Problem requirements
What do the lines from the one containing "[268,87,420,108] Mars 2017" through the end of the entries say? Quote them exactly, and only them.

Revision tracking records

/---

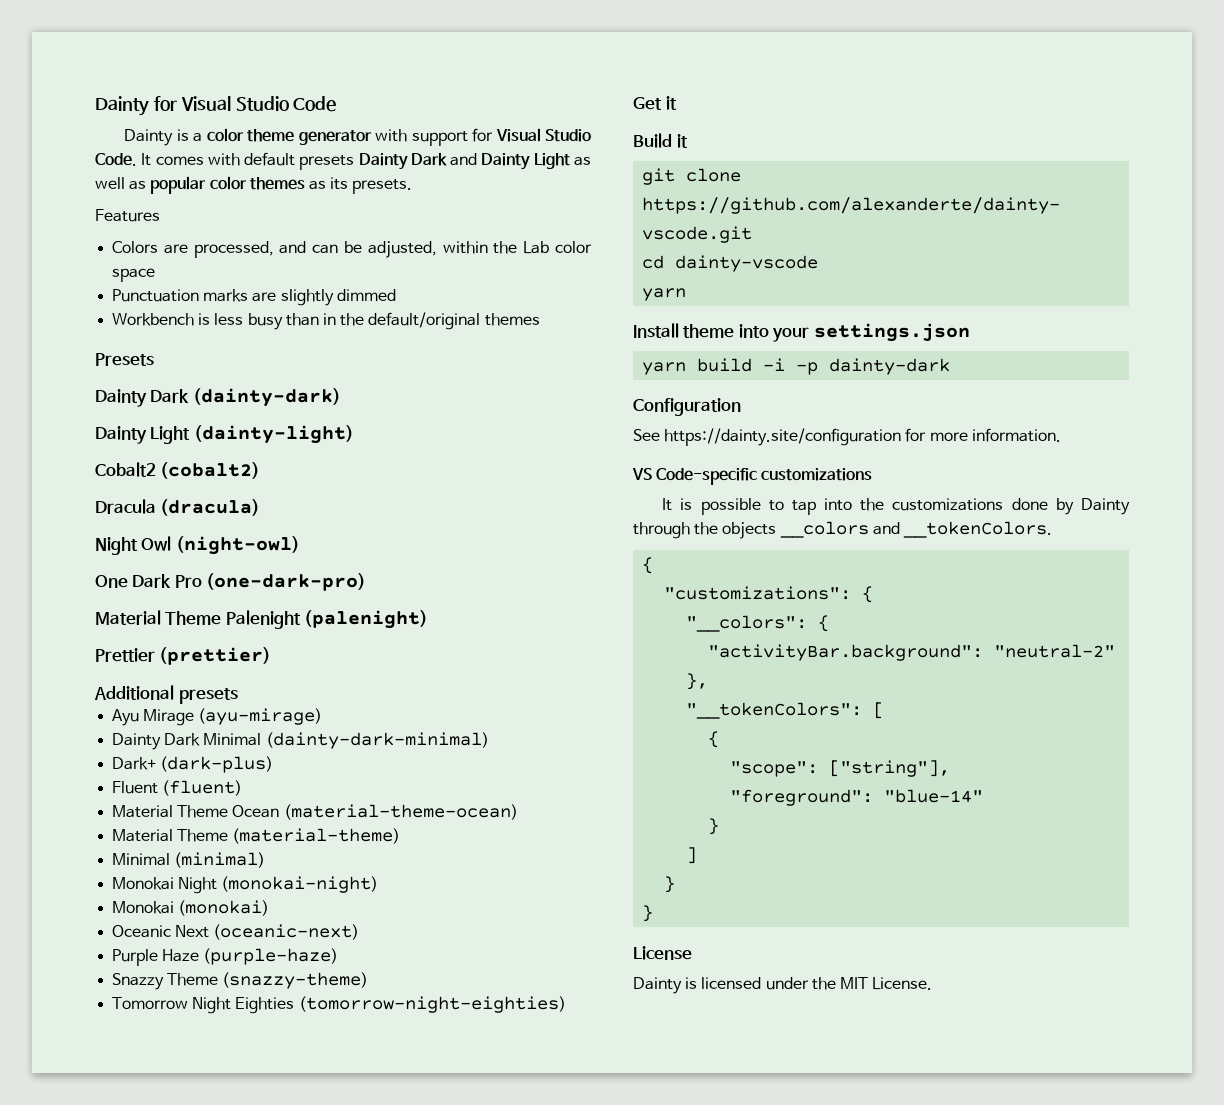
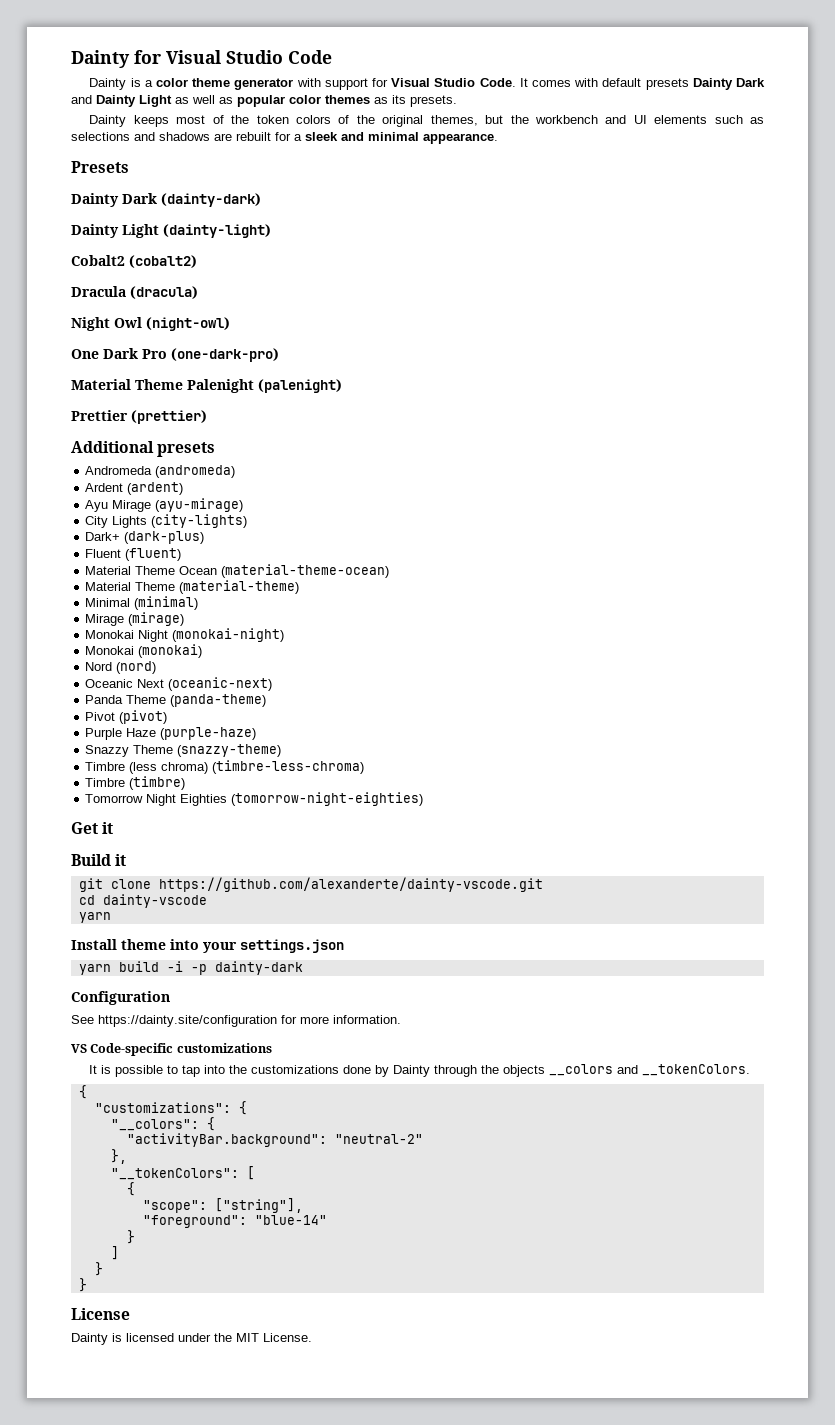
[95,209,160,222] [112,241,592,258] [112,268,156,282] [112,289,396,306] [112,312,540,330] Features // Colors are processed, and can be adjusted, within the Lab color space // Punctuation marks are slightly dimmed // Workbench is less busy than in the default/original themes -> [89,115,765,127] [71,132,498,144] Dainty keeps most of the token colors of the original themes, but the workbench and UI elements such as selections and shadows are rebuilt for a sleek and minimal appearance.
(238, 696) none -> [85,465,236,478] [85,482,184,495] // Andromeda (andromeda) // Ardent (ardent)
[112,732,489,750] Dainty Dark Minimal (dainty-dark-minimal) -> [85,514,248,528] City Lights (city-lights)
(266, 860) none -> [85,612,185,626] // Mirage (mirage)
(270, 908) none -> [85,661,157,674] // Nord (nord)
(360, 932) none -> [85,694,267,707] [85,710,168,724] // Panda Theme (panda-theme) // Pivot (pivot)
(369, 980) none -> [85,760,365,774] [85,776,186,790] // Timbre (less chroma) (timbre-less-chroma) // Timbre (timbre)

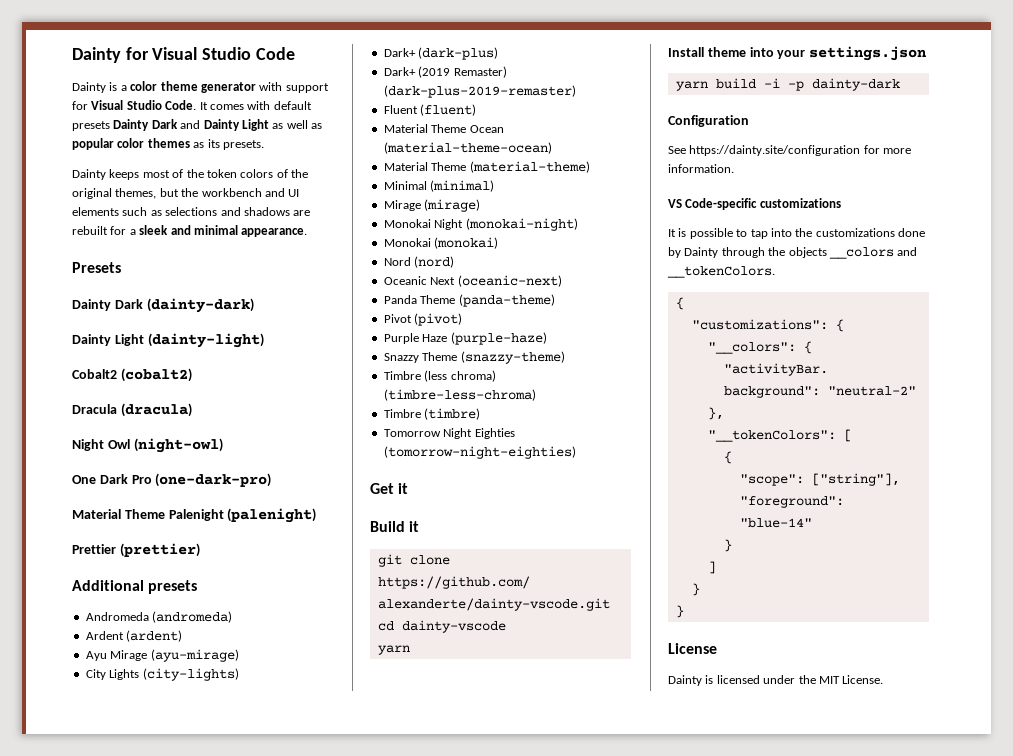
(205, 537) none -> [383,66,507,78] [383,85,576,98] // Dark+ (2019 Remaster) (dark-plus-2019-remaster)

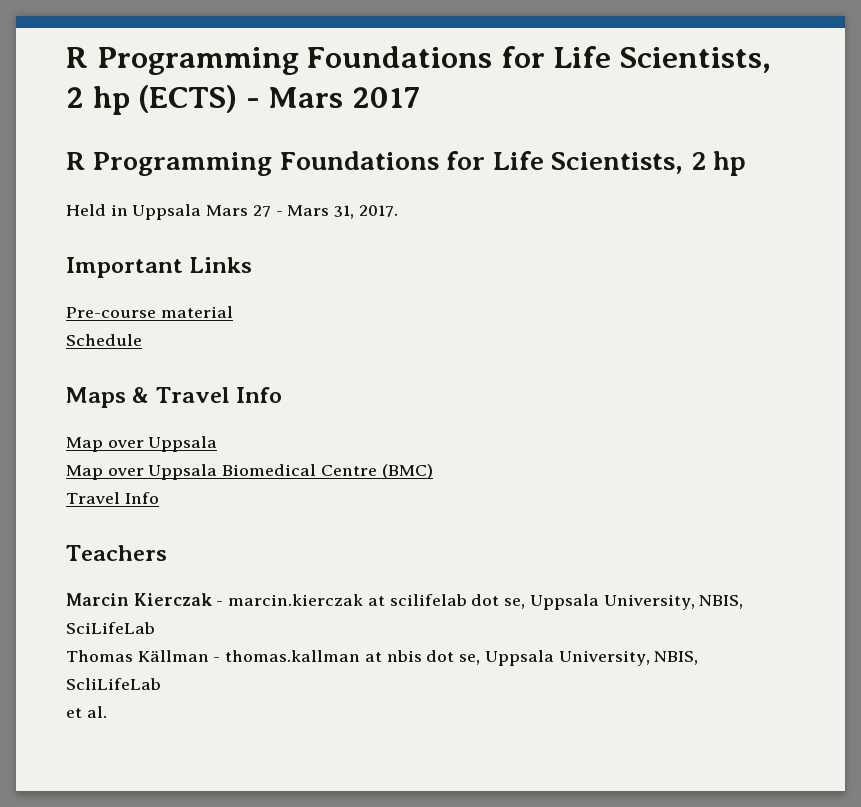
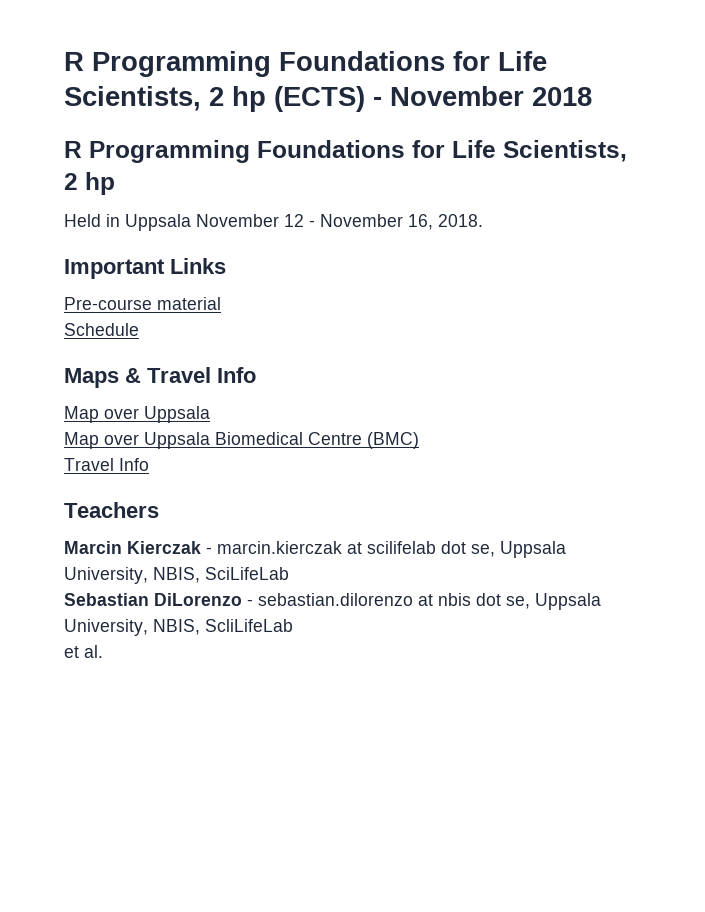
[268,87,420,108] Mars 2017 -> [390,86,592,106] November 2018
[206,205,398,219] Mars 27 - Mars 31, 2017. -> [196,214,483,230] November 12 - November 16, 2018.
[66,650,361,662] Thomas Källman - thomas.kallman -> [64,593,413,606] Sebastian DiLorenzo - sebastian.dilorenzo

\---

Answer to the problem
[268,87,420,108] Mars 2017 -> [390,86,592,106] November 2018
[206,205,398,219] Mars 27 - Mars 31, 2017. -> [196,214,483,230] November 12 - November 16, 2018.
[66,650,361,662] Thomas Källman - thomas.kallman -> [64,593,413,606] Sebastian DiLorenzo - sebastian.dilorenzo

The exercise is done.